A newly published national coal industry policy by the National Development and Reform Commission (NDRC) said that in coal-abundant provinces such as Shanxi, Shaanxi and the Inner Mongolia Autonomous Region, proposed coalmines will need a production capacity of over 1.2 million tons for approval.

Besides raising entry requirements for coal and coalbed methane exploration and exploitation, industry consolidation, coalmine safety, technology improvement, energy-saving and environmental protection are also underlined in the coal blueprint.

A total of 13 large coal producing bases will be built in the country.

Large-scale State-owned coal companies are encouraged to expand operations by tapping into different regions and various industries. Mergers and acquisitions are also encouraged in the sector.

"With the new policy, the nation will use its coal resources more efficiently, and the coal industry will see more consolidations," Liang Dunshi, vice-chairman of the China Coal Transport and Distribution Association, said.

The NDRC in January released the outline of the 11th Five-Year Plan (2006-10) for the coal industry, saying the nation would develop up to eight coal-mining groups, each with an output of 100 million tons, and up to ten companies, each with an output of 50 million tons.

At present two companies in the country, Shenhua and China Coal, have an annual output of over 100 million tons.

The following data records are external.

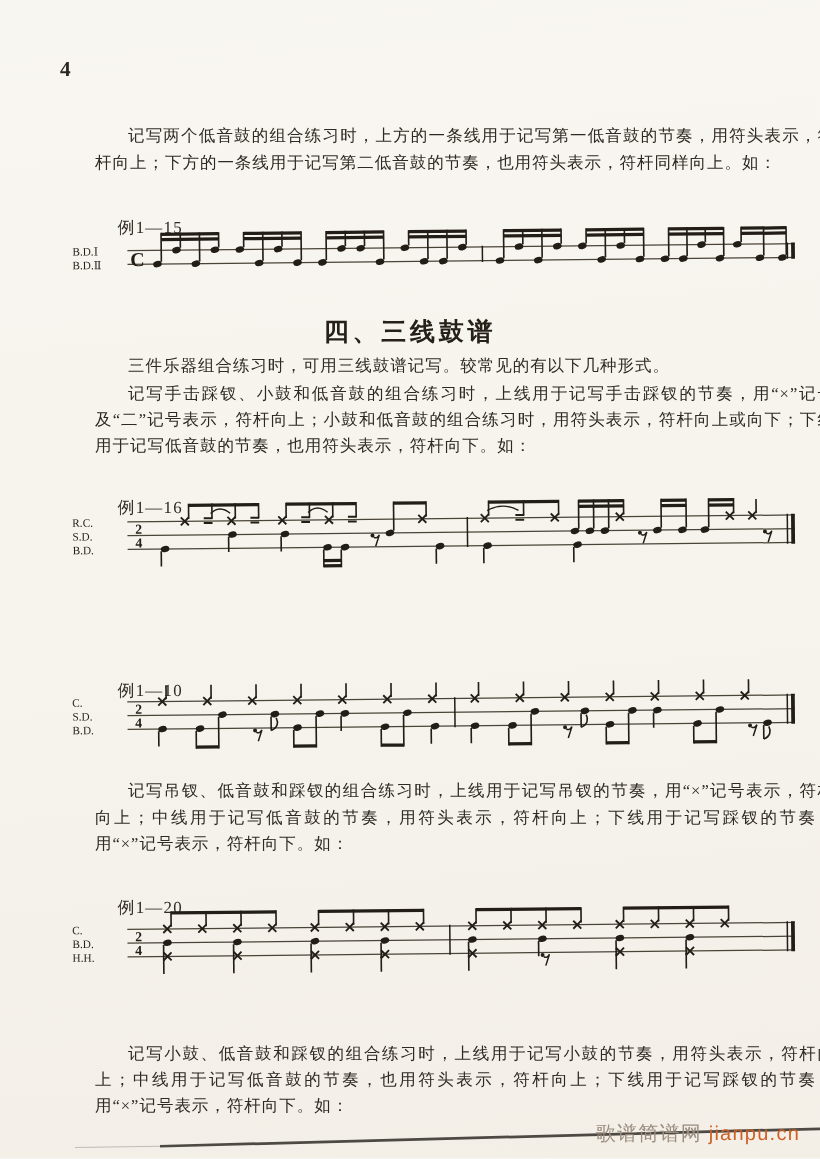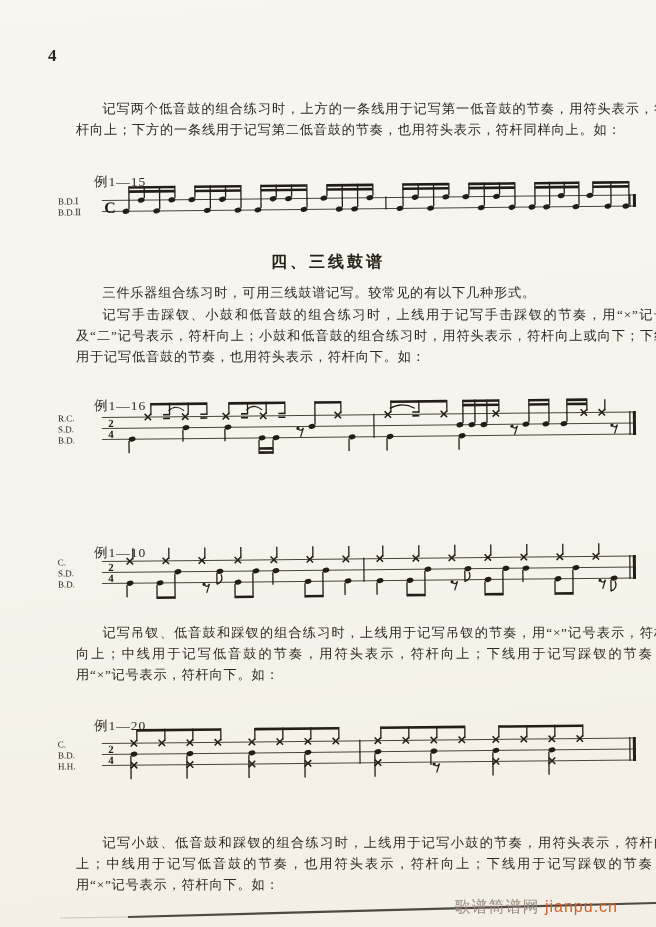--- a/index.html
+++ b/index.html
@@ -11,26 +11,26 @@
     color:#2b2620;
   }
   .pageno{position:absolute;left:48px;top:46px;font-size:17px;font-weight:bold;}
   .para{
     position:absolute;left:40px;width:592px;
     font-size:13.2px;line-height:21px;letter-spacing:0.8px;
     text-align:justify;text-indent:2em;color:#2e2922;margin-left:36px;
   }
   .heading{
     position:absolute;left:0;width:656px;text-align:center;
-    font-size:16px;font-weight:bold;letter-spacing:3px;color:#262118;
+    font-size:20px;font-weight:bold;letter-spacing:3px;color:#262118;
   }
   .caption{position:absolute;left:94px;font-size:13.5px;color:#2e2922;letter-spacing:1px;margin-top:23px;}
   .music{position:absolute;left:56px;transform:rotate(-0.6deg);transform-origin:0 50%;}
   .scanline{position:absolute;left:0;top:893px;width:656px;height:34px;}
-  .watermark{position:absolute;right:38px;top:897px;font-size:16px;letter-spacing:1px;white-space:nowrap;
+  .watermark{position:absolute;right:16px;top:897px;font-size:16px;letter-spacing:1px;white-space:nowrap;
     font-family:"Liberation Sans","DejaVu Sans",sans-serif;}
 </style>
 </head>
 <body>
 
 <div class="page">
 
   <div class="pageno">4</div>
 
   <div class="para" style="top:98px;">记写两个低音鼓的组合练习时，上方的一条线用于记写第一低音鼓的节奏，用符头表示，符杆向上；下方的一条线用于记写第二低音鼓的节奏，也用符头表示，符杆同样向上。如：</div>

"China's coal industry should also pay more attention to energy efficiency and environmental protection for sustainable development," Liang said.

By 2010, Chinese coal firms should have cut their energy consumption per ton by 20 percent from the level in 2005, the NDRC said.

Solid waste such as coal gangue and flurry, should be used in 70 percent of electricity production, up from 43 percent in 2005, it said.

China's coal output is expected to reach 2.6 billion tons this year, an increase of 8 percent compared with last year, Liang said. In 2006 the country produced 2.38 billion tons of coal.

This year the country's coal exports will match import totals, both standing at about 50 million tons, he said.